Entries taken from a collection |
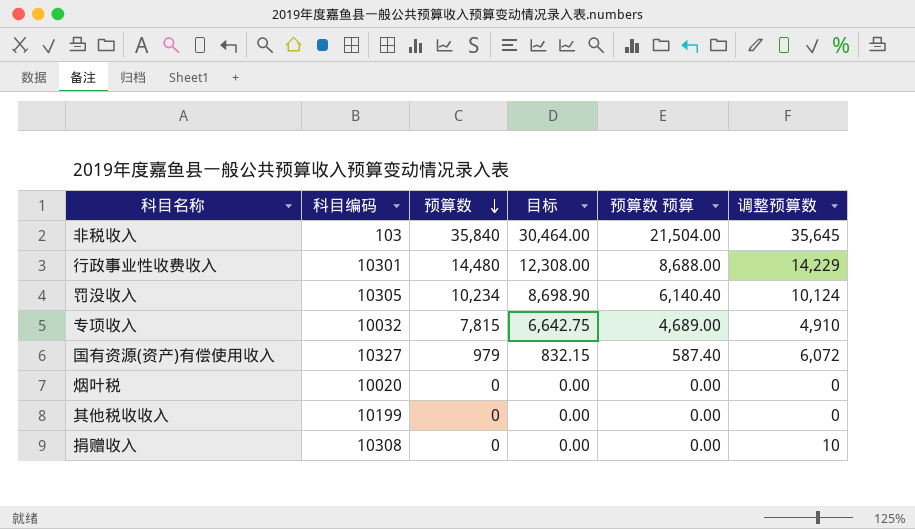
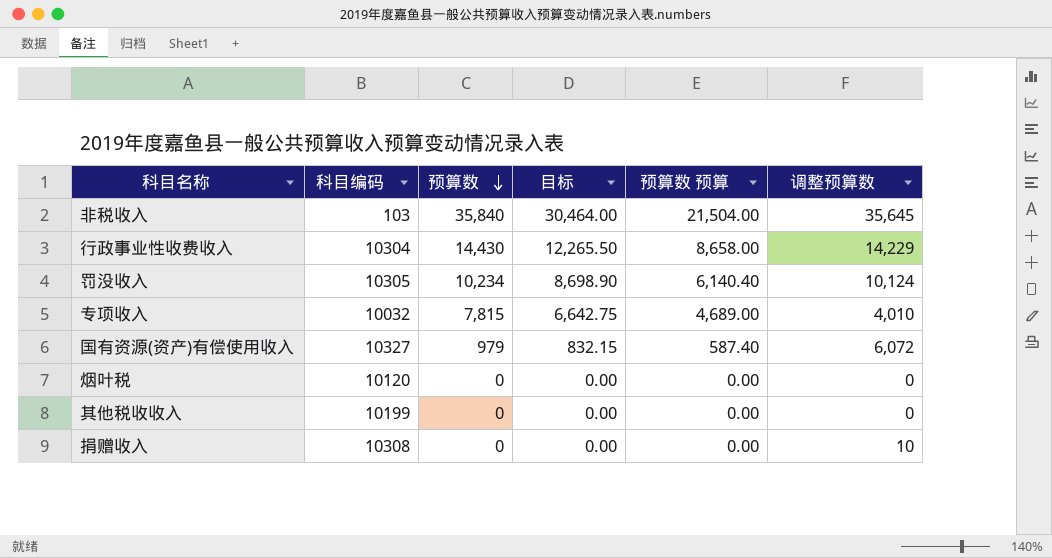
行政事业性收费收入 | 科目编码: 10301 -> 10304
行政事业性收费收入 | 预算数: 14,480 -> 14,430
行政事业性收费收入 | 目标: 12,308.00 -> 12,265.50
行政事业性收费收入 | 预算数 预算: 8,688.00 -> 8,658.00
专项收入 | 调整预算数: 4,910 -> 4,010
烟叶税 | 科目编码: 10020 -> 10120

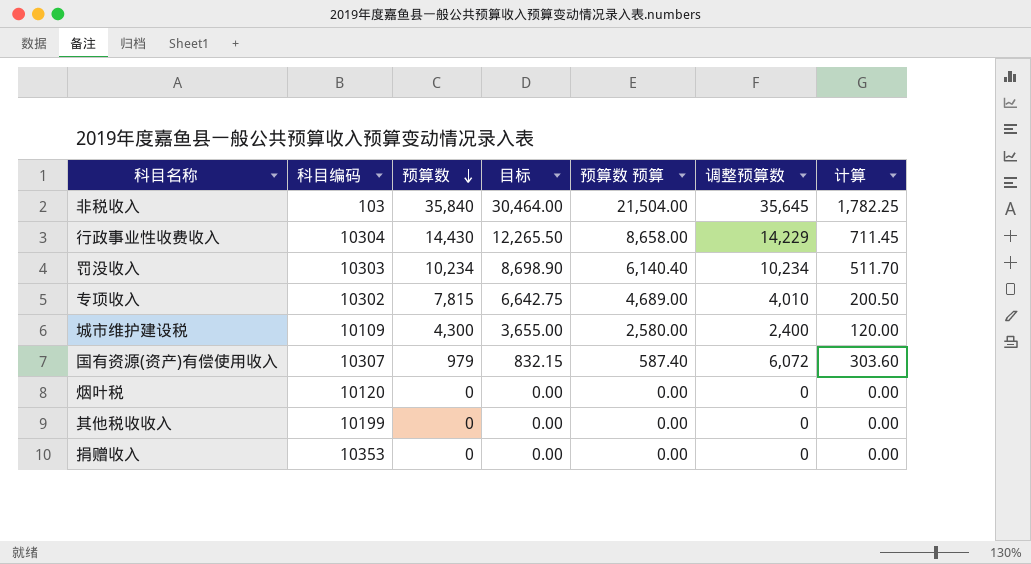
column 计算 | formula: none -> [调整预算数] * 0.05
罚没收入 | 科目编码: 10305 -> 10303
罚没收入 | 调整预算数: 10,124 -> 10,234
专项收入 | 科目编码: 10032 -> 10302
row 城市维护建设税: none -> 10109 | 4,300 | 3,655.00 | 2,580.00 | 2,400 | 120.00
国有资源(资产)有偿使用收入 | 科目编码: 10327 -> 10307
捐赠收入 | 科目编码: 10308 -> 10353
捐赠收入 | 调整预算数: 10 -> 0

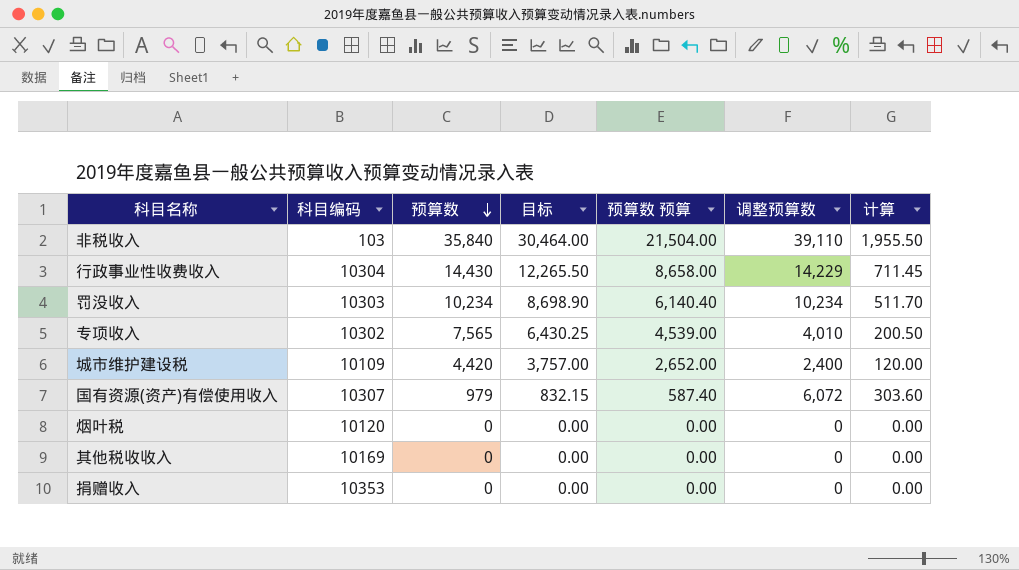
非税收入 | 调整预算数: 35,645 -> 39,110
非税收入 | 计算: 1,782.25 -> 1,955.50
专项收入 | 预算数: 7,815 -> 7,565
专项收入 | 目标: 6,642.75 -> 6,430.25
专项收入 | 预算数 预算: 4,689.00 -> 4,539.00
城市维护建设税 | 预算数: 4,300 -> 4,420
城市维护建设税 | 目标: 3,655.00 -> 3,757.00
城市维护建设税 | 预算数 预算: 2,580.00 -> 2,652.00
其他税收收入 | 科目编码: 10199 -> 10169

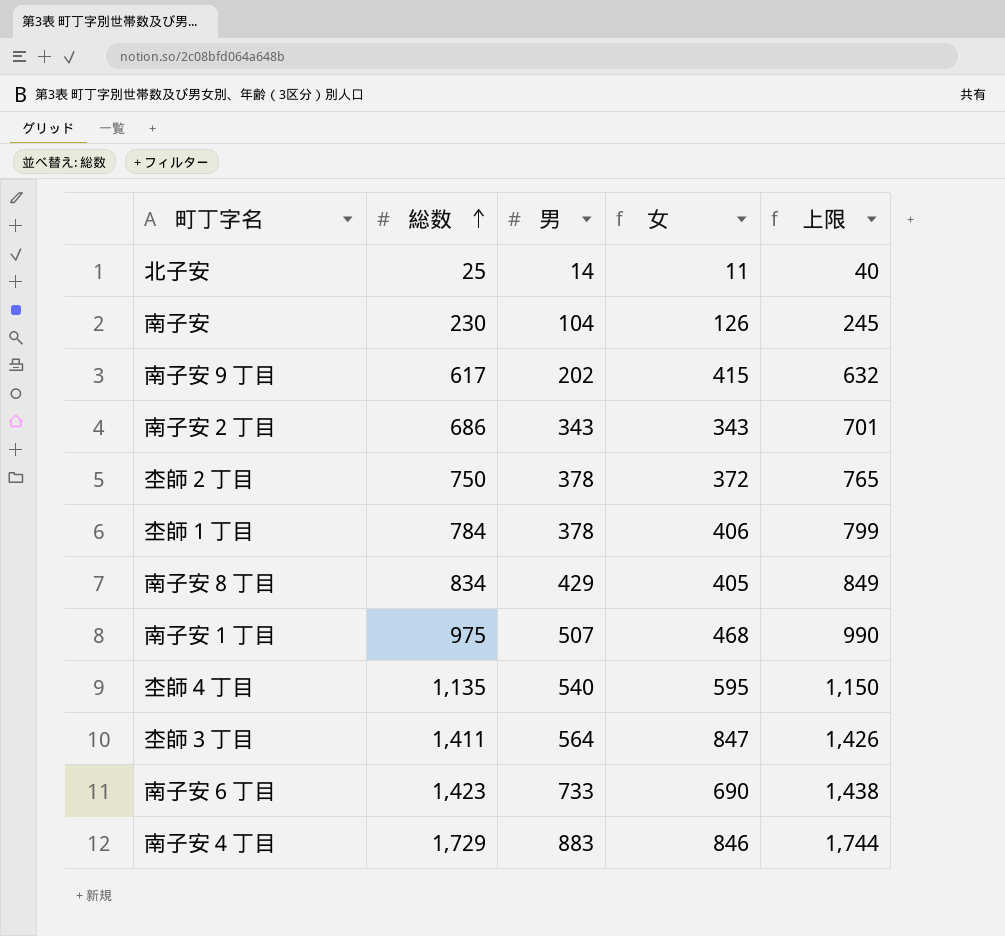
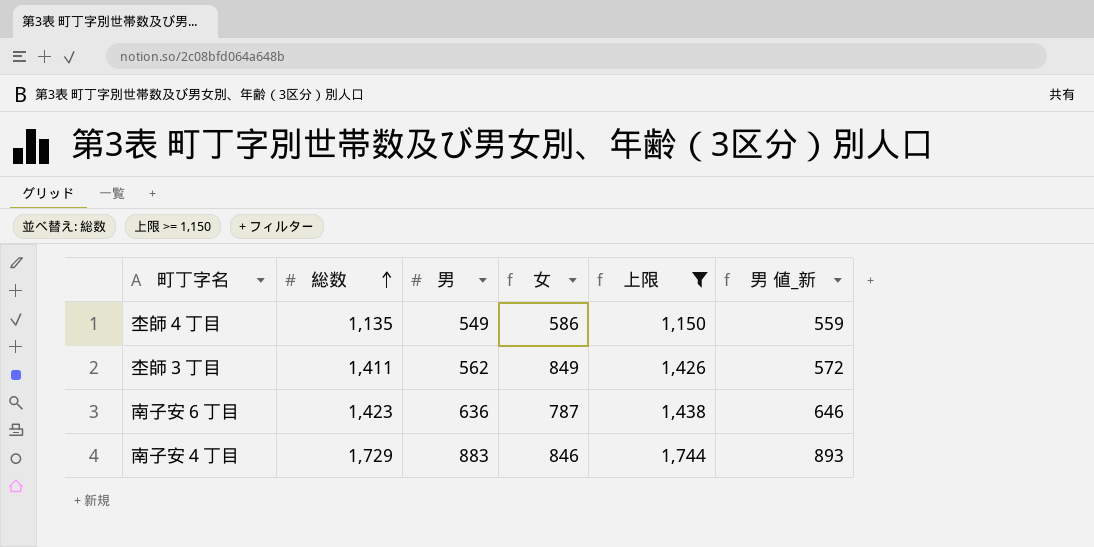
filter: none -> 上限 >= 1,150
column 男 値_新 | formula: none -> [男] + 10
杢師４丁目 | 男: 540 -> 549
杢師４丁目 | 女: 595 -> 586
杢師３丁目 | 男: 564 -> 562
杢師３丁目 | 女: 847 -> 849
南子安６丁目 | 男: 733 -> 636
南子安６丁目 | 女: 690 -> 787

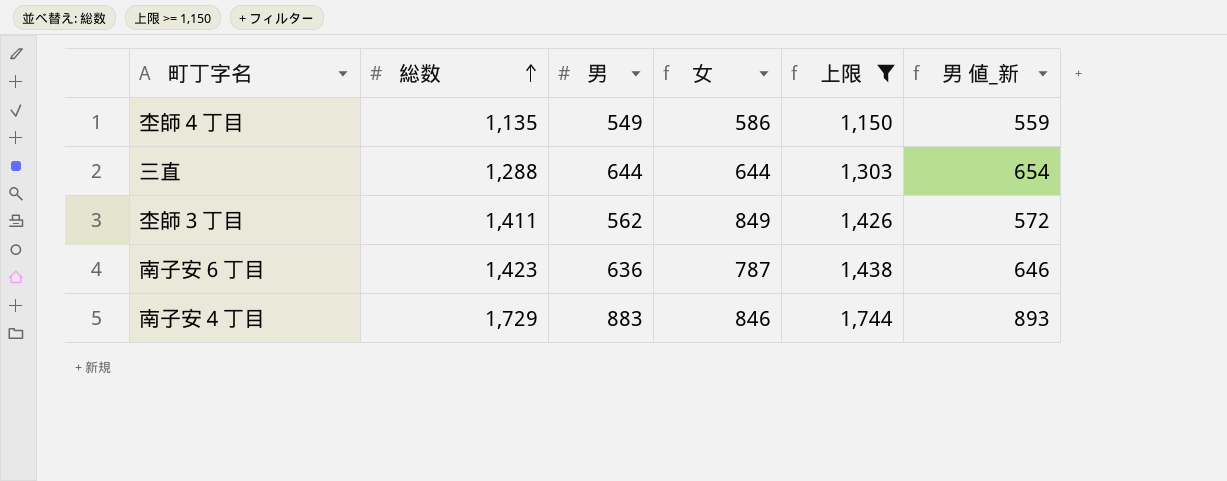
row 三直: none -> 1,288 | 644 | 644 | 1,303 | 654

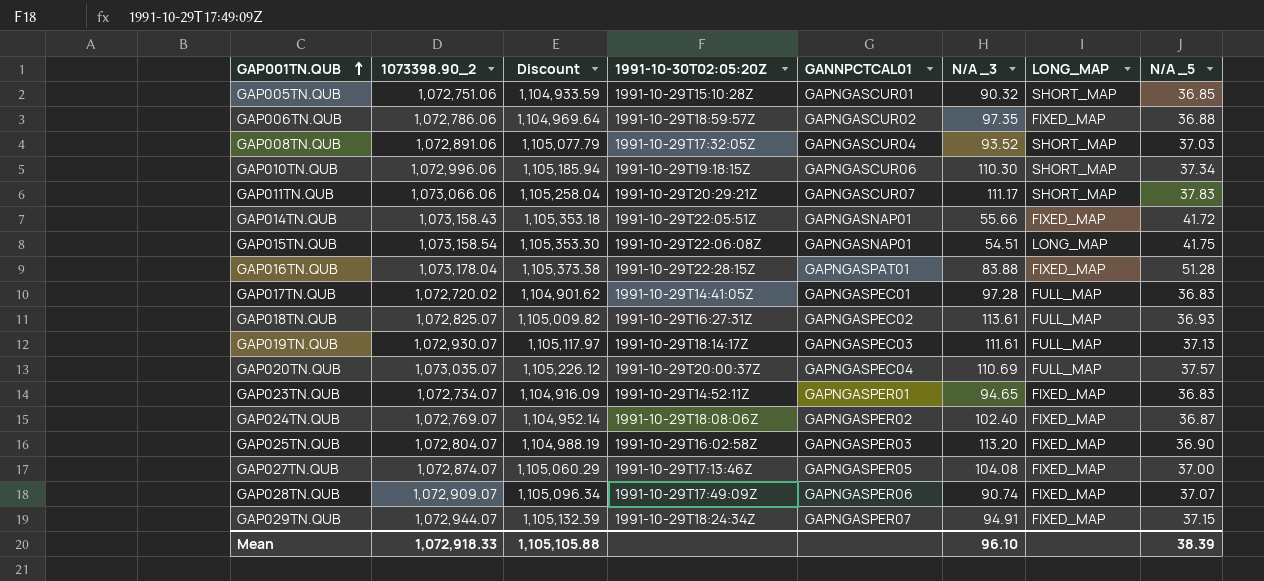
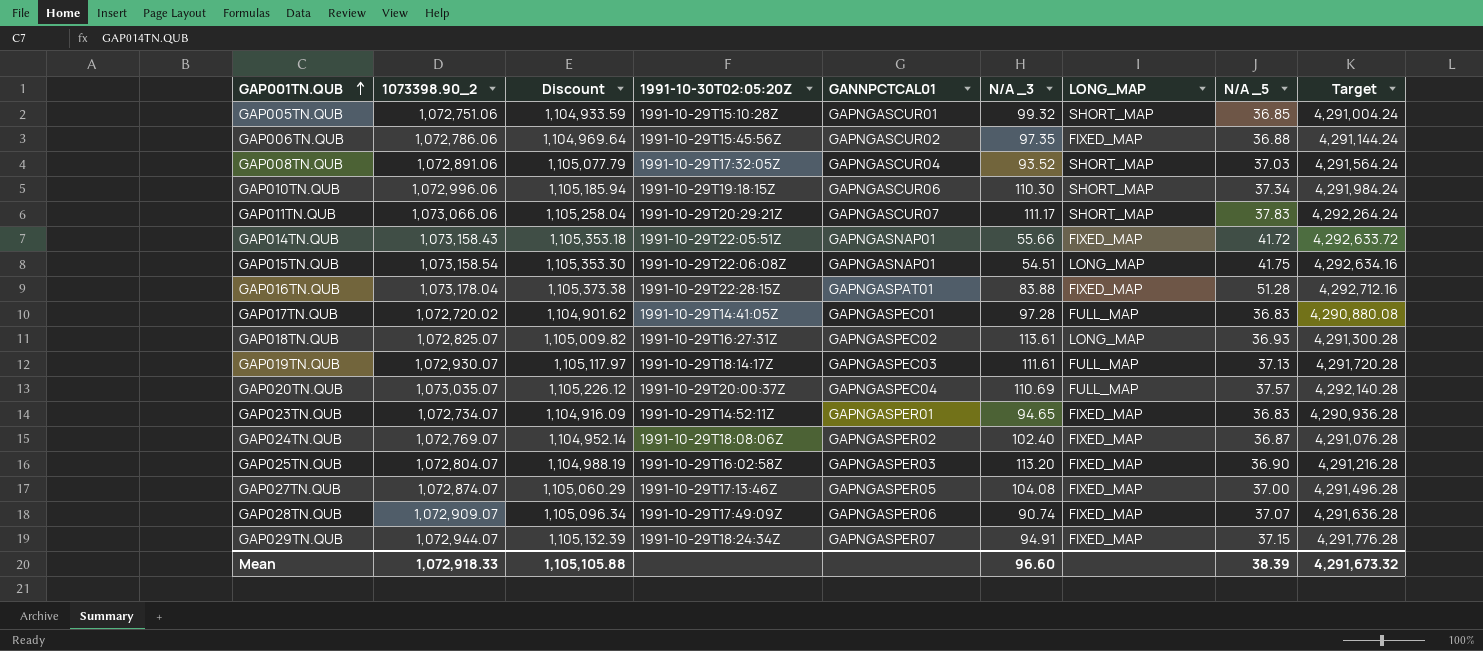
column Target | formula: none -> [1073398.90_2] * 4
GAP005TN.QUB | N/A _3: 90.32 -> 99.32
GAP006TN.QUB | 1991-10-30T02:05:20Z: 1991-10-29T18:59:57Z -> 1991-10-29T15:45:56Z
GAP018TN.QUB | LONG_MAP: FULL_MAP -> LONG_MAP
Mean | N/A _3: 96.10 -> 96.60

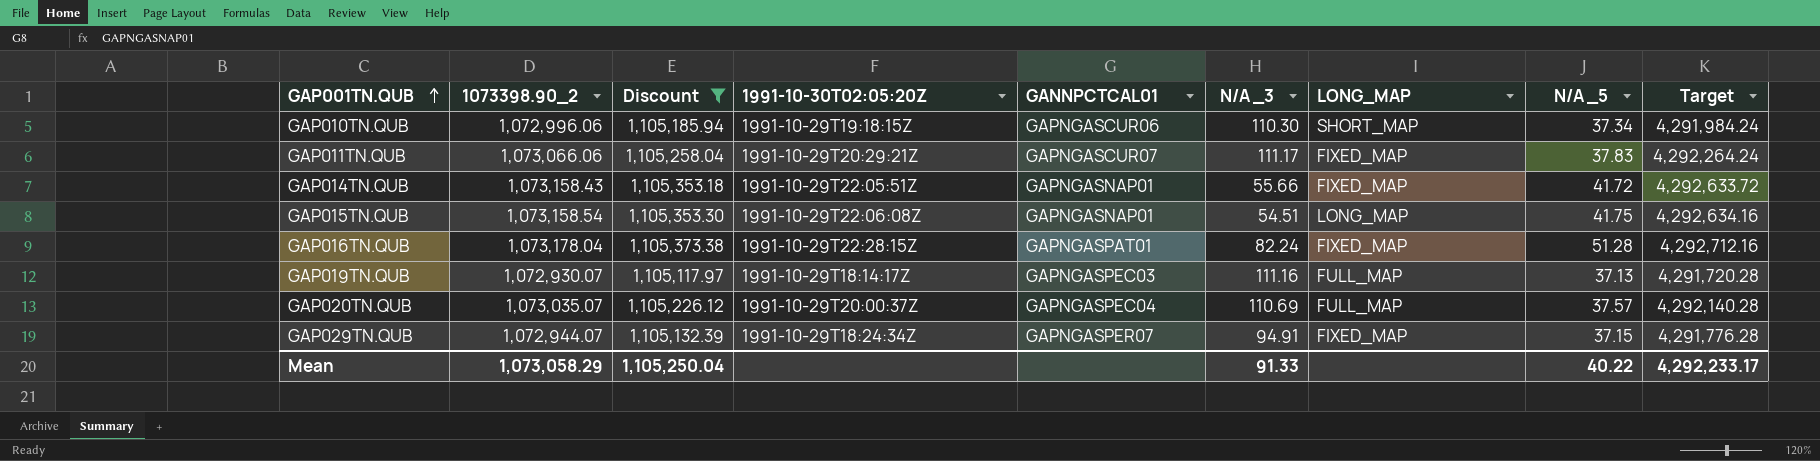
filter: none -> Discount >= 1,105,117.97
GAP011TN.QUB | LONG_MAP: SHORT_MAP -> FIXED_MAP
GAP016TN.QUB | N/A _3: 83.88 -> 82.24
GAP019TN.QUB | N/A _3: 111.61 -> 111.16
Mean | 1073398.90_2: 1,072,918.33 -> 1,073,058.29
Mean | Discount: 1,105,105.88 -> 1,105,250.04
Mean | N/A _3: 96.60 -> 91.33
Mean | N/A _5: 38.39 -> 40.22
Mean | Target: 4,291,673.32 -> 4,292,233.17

WHAT TO WORK ON |
Repeat each of the entries above exactly, but do not carry over the pictures.

RESPONSE AREA |
行政事业性收费收入 | 科目编码: 10301 -> 10304
行政事业性收费收入 | 预算数: 14,480 -> 14,430
行政事业性收费收入 | 目标: 12,308.00 -> 12,265.50
行政事业性收费收入 | 预算数 预算: 8,688.00 -> 8,658.00
专项收入 | 调整预算数: 4,910 -> 4,010
烟叶税 | 科目编码: 10020 -> 10120

column 计算 | formula: none -> [调整预算数] * 0.05
罚没收入 | 科目编码: 10305 -> 10303
罚没收入 | 调整预算数: 10,124 -> 10,234
专项收入 | 科目编码: 10032 -> 10302
row 城市维护建设税: none -> 10109 | 4,300 | 3,655.00 | 2,580.00 | 2,400 | 120.00
国有资源(资产)有偿使用收入 | 科目编码: 10327 -> 10307
捐赠收入 | 科目编码: 10308 -> 10353
捐赠收入 | 调整预算数: 10 -> 0

非税收入 | 调整预算数: 35,645 -> 39,110
非税收入 | 计算: 1,782.25 -> 1,955.50
专项收入 | 预算数: 7,815 -> 7,565
专项收入 | 目标: 6,642.75 -> 6,430.25
专项收入 | 预算数 预算: 4,689.00 -> 4,539.00
城市维护建设税 | 预算数: 4,300 -> 4,420
城市维护建设税 | 目标: 3,655.00 -> 3,757.00
城市维护建设税 | 预算数 预算: 2,580.00 -> 2,652.00
其他税收收入 | 科目编码: 10199 -> 10169

filter: none -> 上限 >= 1,150
column 男 値_新 | formula: none -> [男] + 10
杢師４丁目 | 男: 540 -> 549
杢師４丁目 | 女: 595 -> 586
杢師３丁目 | 男: 564 -> 562
杢師３丁目 | 女: 847 -> 849
南子安６丁目 | 男: 733 -> 636
南子安６丁目 | 女: 690 -> 787

row 三直: none -> 1,288 | 644 | 644 | 1,303 | 654

column Target | formula: none -> [1073398.90_2] * 4
GAP005TN.QUB | N/A _3: 90.32 -> 99.32
GAP006TN.QUB | 1991-10-30T02:05:20Z: 1991-10-29T18:59:57Z -> 1991-10-29T15:45:56Z
GAP018TN.QUB | LONG_MAP: FULL_MAP -> LONG_MAP
Mean | N/A _3: 96.10 -> 96.60

filter: none -> Discount >= 1,105,117.97
GAP011TN.QUB | LONG_MAP: SHORT_MAP -> FIXED_MAP
GAP016TN.QUB | N/A _3: 83.88 -> 82.24
GAP019TN.QUB | N/A _3: 111.61 -> 111.16
Mean | 1073398.90_2: 1,072,918.33 -> 1,073,058.29
Mean | Discount: 1,105,105.88 -> 1,105,250.04
Mean | N/A _3: 96.60 -> 91.33
Mean | N/A _5: 38.39 -> 40.22
Mean | Target: 4,291,673.32 -> 4,292,233.17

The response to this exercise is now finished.